YOUR OBJECTIVE => Please tally the lines in the data below that include the string "GARP", and reply with only the total.

━━━━━━━━━━━━━━━━

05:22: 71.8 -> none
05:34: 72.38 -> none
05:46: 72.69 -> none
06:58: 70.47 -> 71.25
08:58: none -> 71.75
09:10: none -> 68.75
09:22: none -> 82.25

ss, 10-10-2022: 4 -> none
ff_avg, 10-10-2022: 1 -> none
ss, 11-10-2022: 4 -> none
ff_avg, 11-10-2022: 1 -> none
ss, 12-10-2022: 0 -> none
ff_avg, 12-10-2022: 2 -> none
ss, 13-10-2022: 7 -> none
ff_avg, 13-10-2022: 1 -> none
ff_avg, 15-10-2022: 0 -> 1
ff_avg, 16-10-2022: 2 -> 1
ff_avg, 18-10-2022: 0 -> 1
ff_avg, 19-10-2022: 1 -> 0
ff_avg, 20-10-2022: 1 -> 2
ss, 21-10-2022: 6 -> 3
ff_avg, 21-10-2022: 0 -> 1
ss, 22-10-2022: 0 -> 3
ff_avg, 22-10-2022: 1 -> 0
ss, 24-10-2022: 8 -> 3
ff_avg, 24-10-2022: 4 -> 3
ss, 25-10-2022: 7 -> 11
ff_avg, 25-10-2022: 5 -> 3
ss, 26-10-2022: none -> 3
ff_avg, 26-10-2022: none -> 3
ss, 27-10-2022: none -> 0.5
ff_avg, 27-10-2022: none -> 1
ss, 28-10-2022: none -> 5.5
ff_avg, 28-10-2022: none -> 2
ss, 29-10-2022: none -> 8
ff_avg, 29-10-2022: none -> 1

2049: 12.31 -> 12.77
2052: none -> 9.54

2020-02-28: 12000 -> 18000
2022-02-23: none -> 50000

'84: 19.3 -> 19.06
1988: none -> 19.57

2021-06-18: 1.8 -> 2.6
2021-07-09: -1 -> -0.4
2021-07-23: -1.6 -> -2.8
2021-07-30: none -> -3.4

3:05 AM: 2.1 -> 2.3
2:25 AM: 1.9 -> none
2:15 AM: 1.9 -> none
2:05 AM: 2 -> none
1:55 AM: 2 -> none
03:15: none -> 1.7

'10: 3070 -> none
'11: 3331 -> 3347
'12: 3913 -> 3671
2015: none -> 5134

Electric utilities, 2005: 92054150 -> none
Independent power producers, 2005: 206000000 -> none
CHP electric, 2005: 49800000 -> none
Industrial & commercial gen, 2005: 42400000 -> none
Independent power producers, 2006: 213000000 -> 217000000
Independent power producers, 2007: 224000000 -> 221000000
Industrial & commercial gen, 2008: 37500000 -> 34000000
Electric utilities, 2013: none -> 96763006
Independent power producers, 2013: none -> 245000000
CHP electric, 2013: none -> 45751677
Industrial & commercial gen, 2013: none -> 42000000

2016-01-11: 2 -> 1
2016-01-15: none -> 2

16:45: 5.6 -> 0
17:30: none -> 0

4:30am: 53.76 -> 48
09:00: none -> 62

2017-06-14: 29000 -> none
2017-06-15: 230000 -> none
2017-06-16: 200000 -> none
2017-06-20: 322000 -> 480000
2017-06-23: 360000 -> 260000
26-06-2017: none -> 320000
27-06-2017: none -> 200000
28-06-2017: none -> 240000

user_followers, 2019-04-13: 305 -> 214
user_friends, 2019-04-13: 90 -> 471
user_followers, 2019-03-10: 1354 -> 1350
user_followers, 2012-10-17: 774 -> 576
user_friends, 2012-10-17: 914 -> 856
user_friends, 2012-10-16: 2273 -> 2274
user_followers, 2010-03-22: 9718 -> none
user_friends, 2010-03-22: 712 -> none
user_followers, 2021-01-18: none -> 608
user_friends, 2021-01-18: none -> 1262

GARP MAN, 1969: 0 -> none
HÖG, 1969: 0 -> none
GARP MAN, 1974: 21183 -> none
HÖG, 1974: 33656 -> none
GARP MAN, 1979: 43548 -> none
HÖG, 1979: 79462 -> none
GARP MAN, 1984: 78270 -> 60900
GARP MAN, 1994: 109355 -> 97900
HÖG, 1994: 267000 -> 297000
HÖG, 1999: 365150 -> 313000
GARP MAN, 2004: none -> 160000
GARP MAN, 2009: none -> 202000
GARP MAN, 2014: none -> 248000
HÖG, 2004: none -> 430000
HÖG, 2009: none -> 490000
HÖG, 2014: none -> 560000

━━━━━━━━━━━━━━━━

SOLVED EXERCISE => 8